USD239.390 million to South Asian University by India
A payment of US $ 239.930 million to the South Asian University, which is around 79 % of the total cost of the full establishment of the University until 2014, was approved by the Union Cabinet. The cabinet mentioned that India is all set to ‘disburse the first tranche of its financial commitment of US $9.464 million to ensure that the University is operational in July-August 2010.’ The University’s aims are to disseminate an advance knowledge and understanding by providing instructional and research facilities in such branches of learning as it may deem fit. Being a non-state, non-profit self governing international educational institution, the South Asian University shall have a regional focus for the purposes set forth in this agreement and shall have full academic freedom for the attainment of its objectives. The jurisdiction of the University shall extend to whole of India and to campuses and centres established outside India in the SAARC region. Neighboring100 acres of land, next to Indira Gandhi National Open University (IGNOU) is being acquired by the Ministry of External Affairs from DDA for leasing to the University. At the Thirteenth SAARC Summit held in Dhaka, in November 2005, Prime Minister proposed the establishment of a South Asian University to provide world-class facilities and professional faculty to students and researchers from SAARC member countries. The Inter-governmental Agreement for the Establishment of the South Asian University was signed at the 14th SAARC Summit (April 3- 4, 2007). The SAARC Member States also decided that the University would be established in India.
10th CBSE Boards to be optional from 2010
Kapil Sibal, the Union Minister, Ministry of Human Resource Development, explained that from the coming year the Central Board of Secondary Education examination would be made optional. It would be changed to represent a nine point grading system, replacing the marks system. The minister denied the claim that one national board will replace all existing 42 state education boards. According o the minister an attempt is being made to bring about a child friendly educational system and not forcing rules down throats of the people and students. Central Advisory Board on Education, the country’s top education policy-making body which has state education ministers as members, in 2005 had passed the bill to make class X board exams optional. Same was suggested by National Council for Educational Research and Training (NCERT) in order to reduce stress on children, in 2006. Sibal explained that Class 10 exams will be made optional for those children who want to continue in the same school. Continuous internal assessment will decide whether a child will be promoted to class XII. The new system has following additional features. Those who secure over 90% will get grade A. Mark sheets won’t use the term failed for students who score less than 33% in particular subject.
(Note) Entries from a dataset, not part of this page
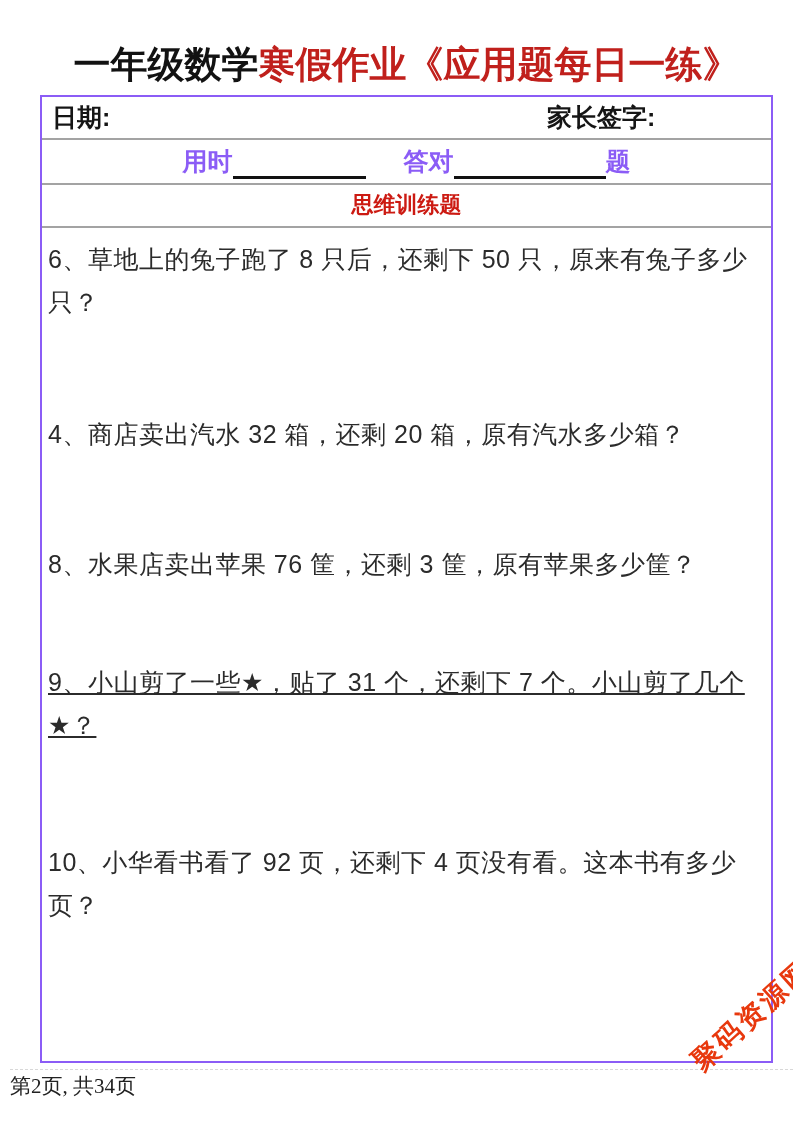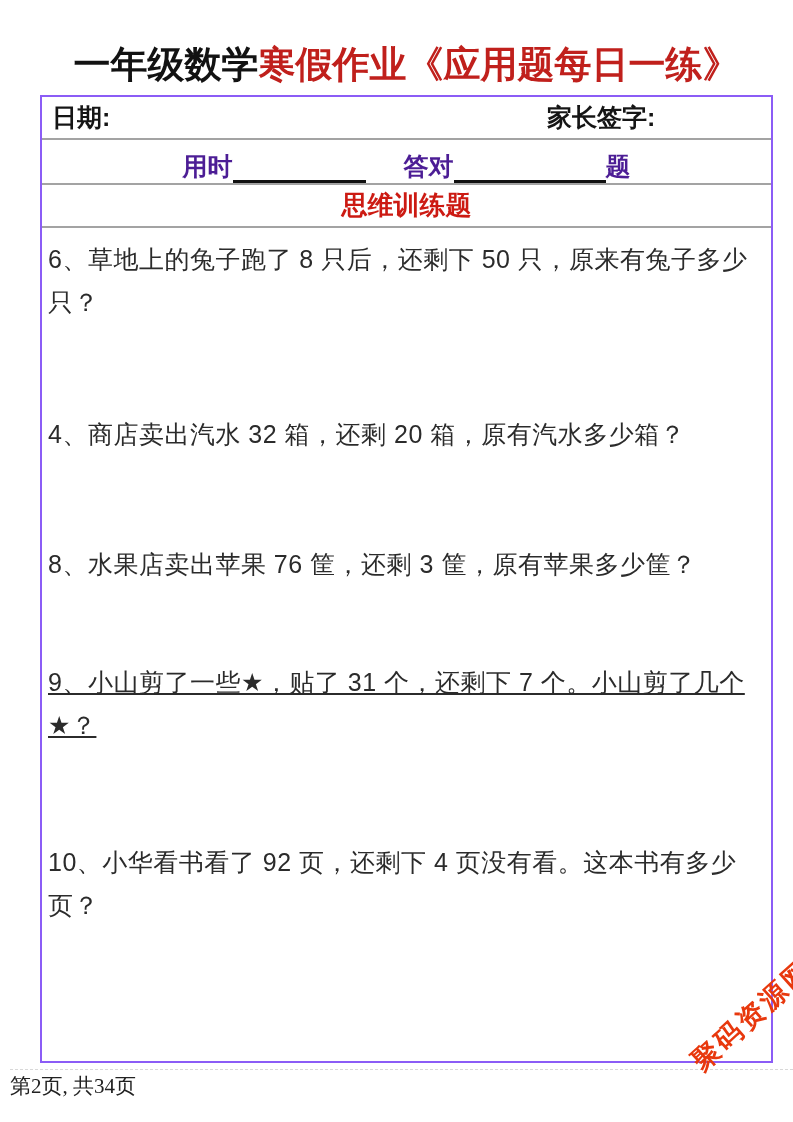"用时" .row2 { align-items: flex-end -> center; color: #4c1d95 -> #8b5cf6 }
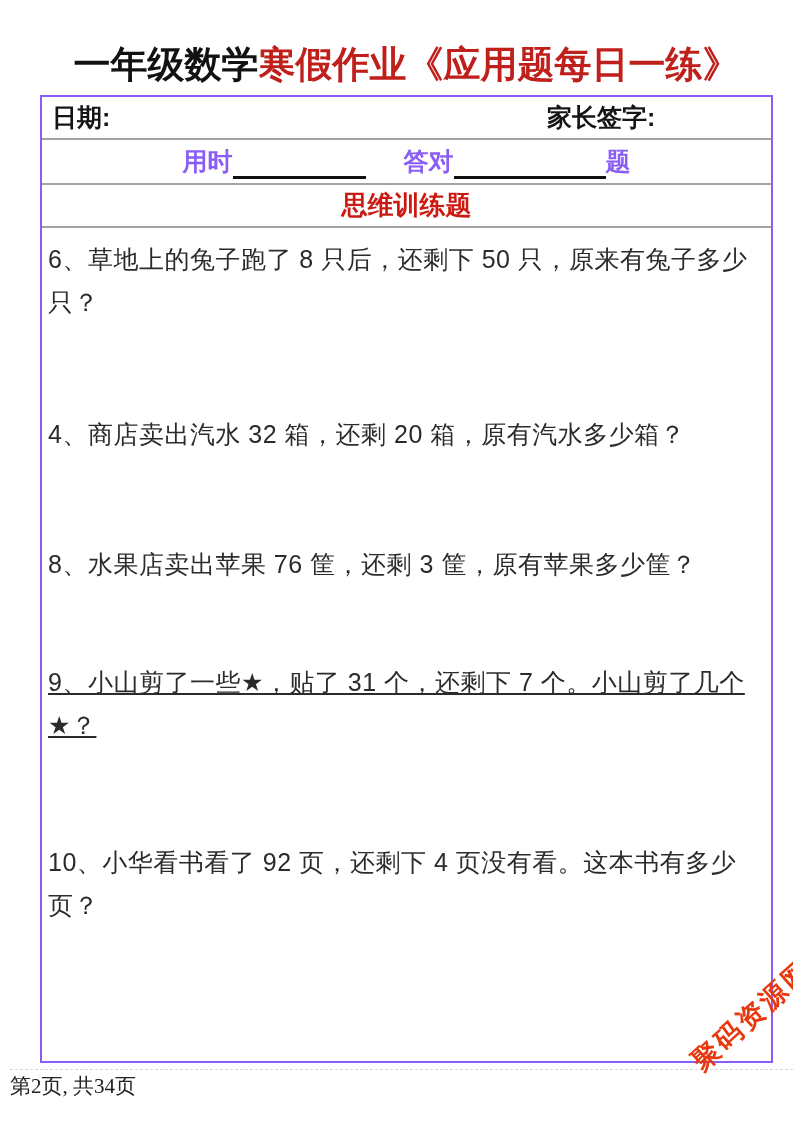"思维训练题" .row3 { font-size: 26px -> 22px }
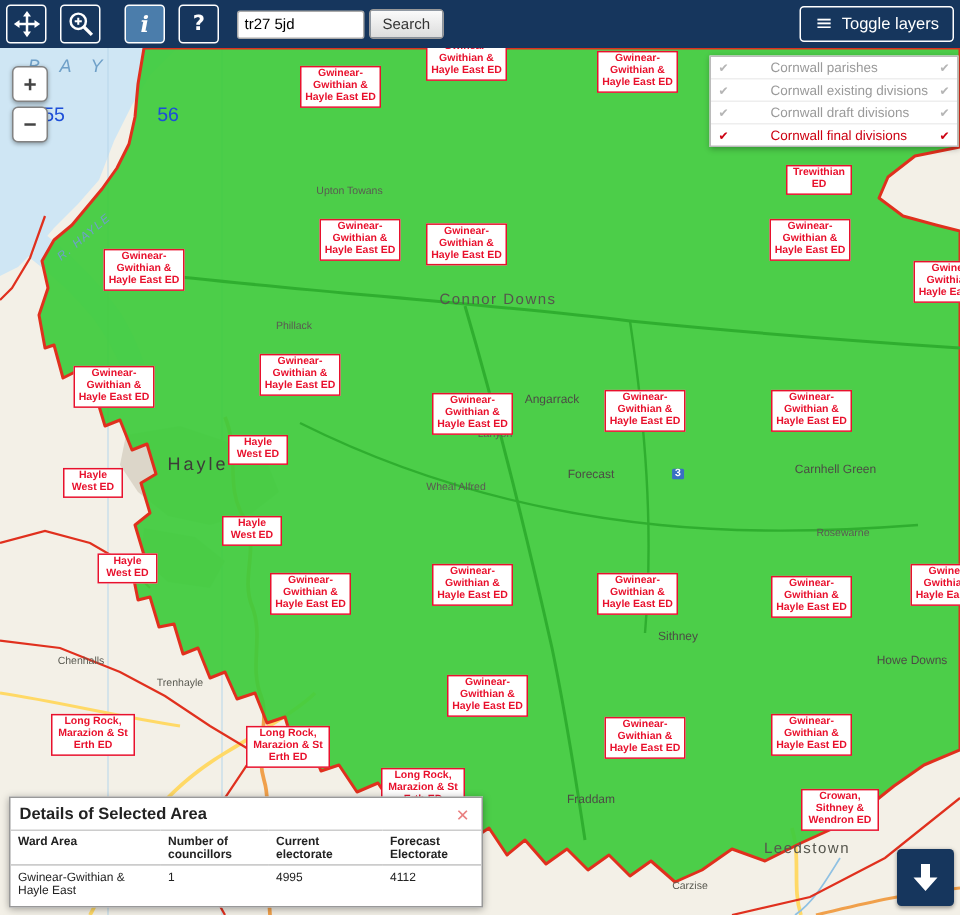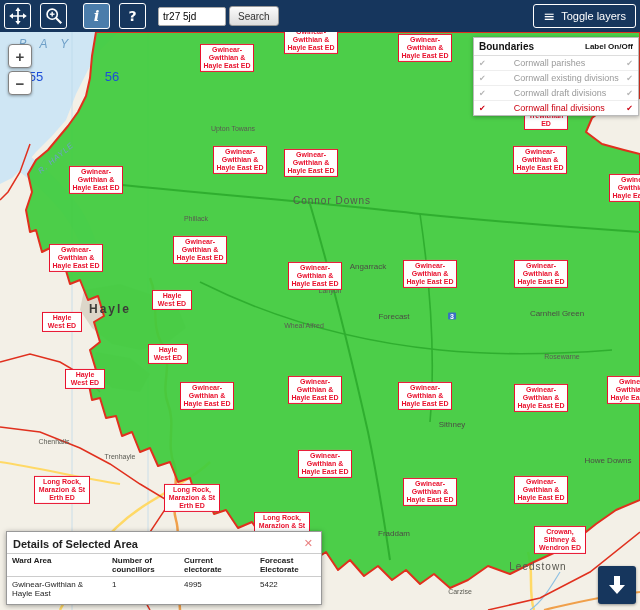"tr27 5jd" .search-input { width: 68px -> 85px }
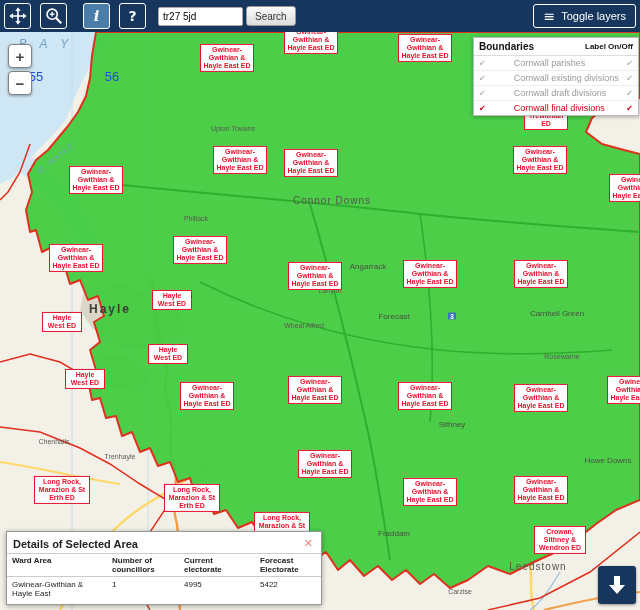"Boundaries" div.layers-head { html: <div> <span>Boundaries</span> <span>Label On/Off</span> </div> -> none }
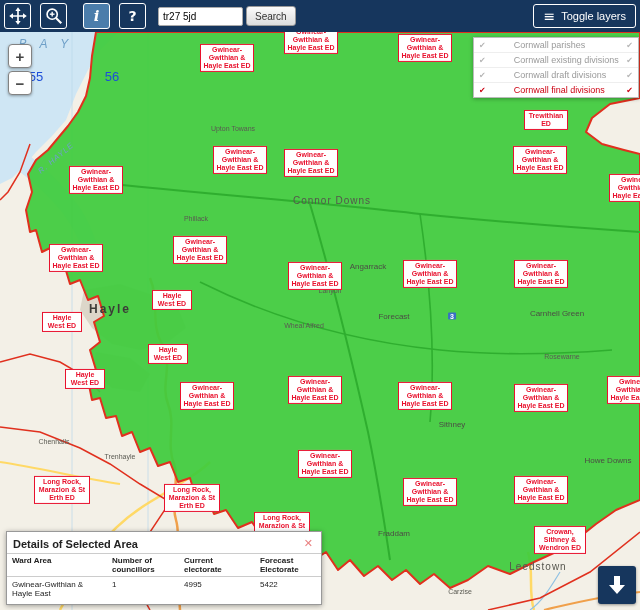"Hayle" div.place-label { font-weight: bold -> none; left: 110px -> 132px }
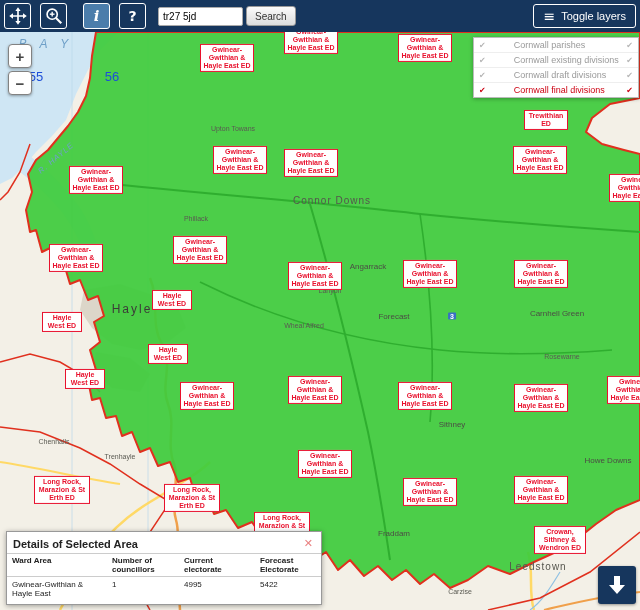"Howe Downs" div.place-label { top: 428px -> 408px }
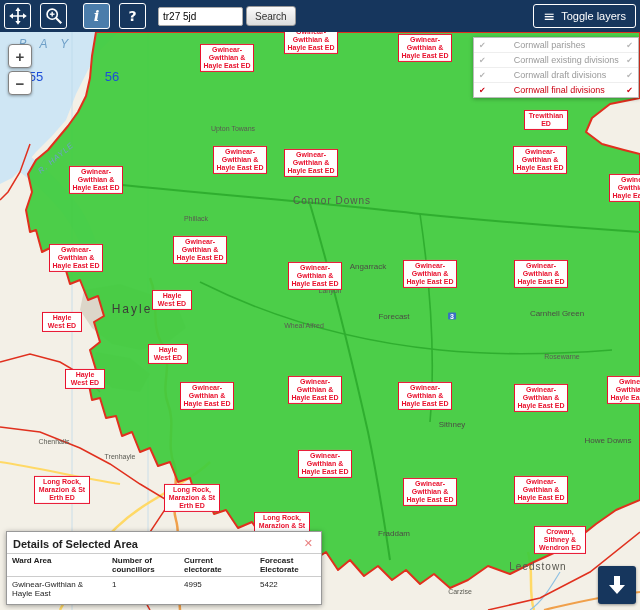"Details of Selected Area" .details-head { align-items: center -> flex-start }
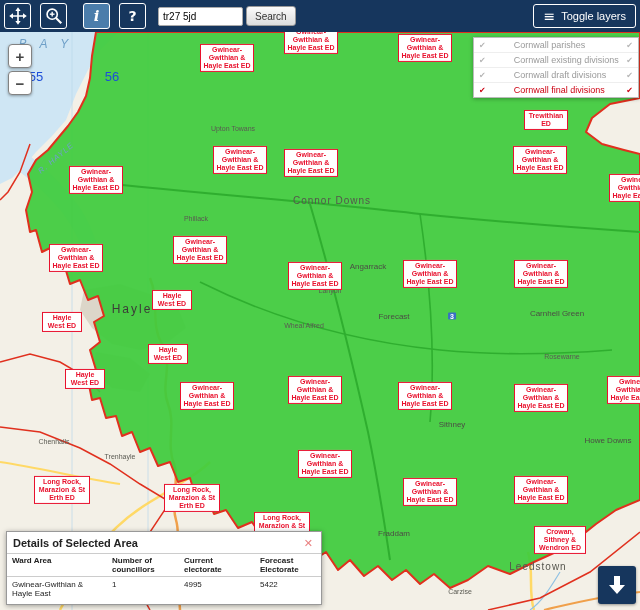"5422" td { text: 5422 -> 4112 }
They will be given an E grade that will imply improvement required. And only when a student gets an E in more than one subject, student will be considered as failed. The grades consist of A, A1, B, B1, C,C1, D, D and E.
In addition, internal assessment is mandatory for students till class 10, for prescribed affiliation from CBSE. However, CBSE will continue to conduct exams for those students who wish to join pre-university professional courses. There is already an existence a grading system in place till class 9.
IGNOU starts 100 community colleges
The Indira Gandhi National Open University (IGNOU) early in July, started 100 community colleges to bring a ‘learning revolution’ among under-privileged students across the country. At the launch, the Minister of State for Human Resource and Development Smt. D. Purandeswari told that the community colleges would act as milestones to enable the disadvantaged to engage in gainful employment of people at the grassroot level through appropriate skill development. The effort would allow the most marginalised section of the society to become a part of inclusive education. A unique initiative, community colleges will impart education through private-public partnership to underprivileged students using the unutilised capacities of educational institutions across the country. The colleges will commence their courses from the coming academic session. Mentioning the inability of the present educational system to meet the demands of the skill requirement in the market, IGNOU Vice Chancellor V.N. Rajasekharan Pillai explained that the community colleges will fill up the lacunae by imparting vocational education.
ICT Education in India to be revamped through IGNOU and IBM partnership
Indira Gandhi National Open University (IGNOU), The Advanced Center for Informatics and Innovative Learning (ACIIL) and IBM India have signed an MoU that will reinvent and reform IT education in the country. The collaboration of IBM, with IGNOU, will bridge the gap that exists between education, skills and national development. As a part of the MoU, IGNOU and IBM India will partner to skill students on the IT standards in the emerging verticals like healthcare, financial services and retail that have a significant growth potential, in addition to the skills demand of Open Source software and Open Standards, with live projects.